2021-07-25T04:09:26.748Z


The coincidence of devastating meteorological phenomena in different parts of the planet has placed climate change in the focus of political debate and social concern. EL PAÍS begins a series on the critical points of the climate crisis


The thermometer of a small Canadian town reaches 46.6 degrees on a Sunday in June, the highest temperature of which there are records so far in that North American country. The next day, it goes up to 47.9. On Tuesday, just 24 hours later, it reached 49.6 degrees, a record more typical of Baghdad than of a village in southwestern Canada. A day later, when the heat subsides a bit, the forest fires hit. And the following Sunday there are hardly any houses left without scorching in the town. It is not the plot of a disaster movie or one of the cruel divine punishments of the Old Testament. This is what happened at the end of this June in Lytton,the British Columbia township of 200 that was devastated by fire after becoming the zero point of the tremendous and unusual heat wave that hit the northwestern coast of North America.

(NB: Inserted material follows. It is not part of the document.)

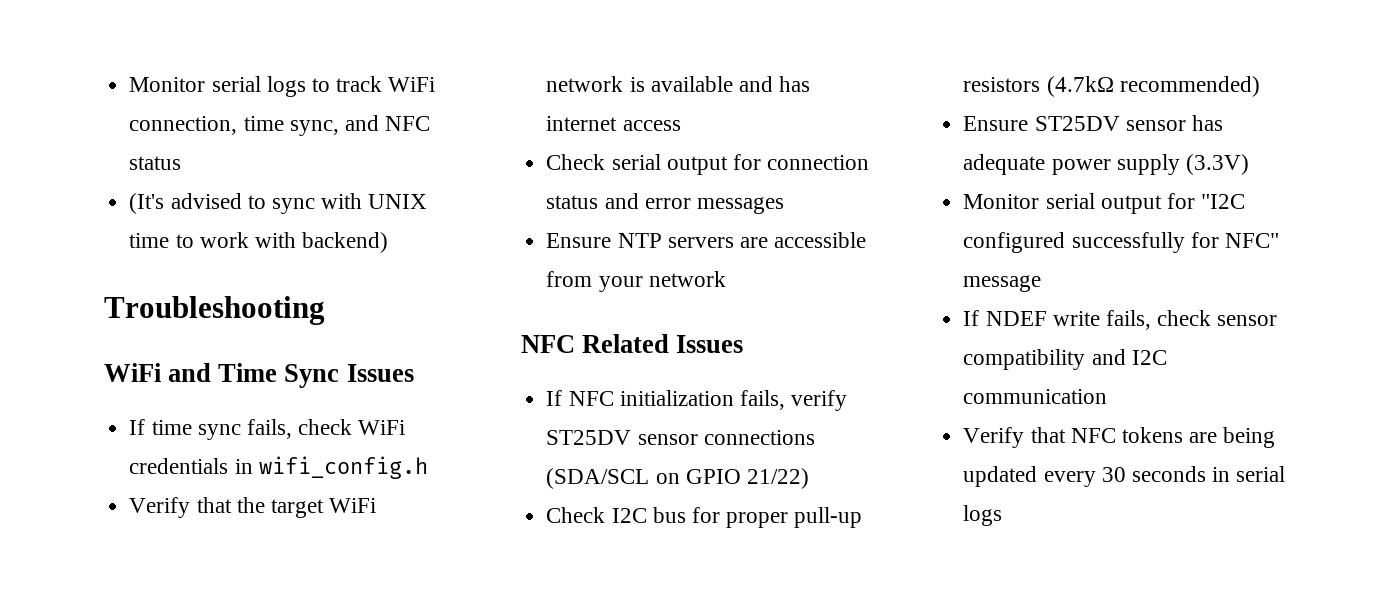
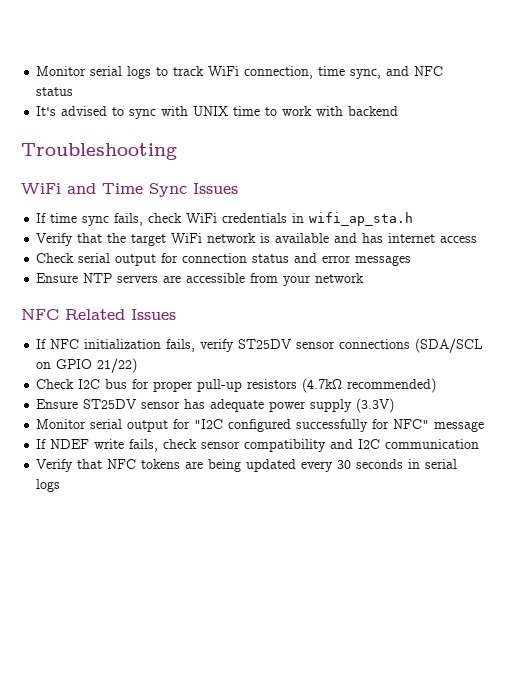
- (It's advised to sync with UNIX time to work with backend)
+ It's advised to sync with UNIX time to work with backend
- If time sync fails, check WiFi credentials in wifi_config.h
+ If time sync fails, check WiFi credentials in wifi_ap_sta.h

It is likely that the images of scorched Lytton or cooling centers, those sports centers and pavilions enabled by the authorities to protect the population from the deadly heat with air conditioners in the United States and Canada, have almost been forgotten. Because this week they are much fresher in the memory of all the photographs and videos of the tremendous floods in Germany and Belgium, or those of the passengers of the Zhengzhou subway, in China, with the water literally around their necks.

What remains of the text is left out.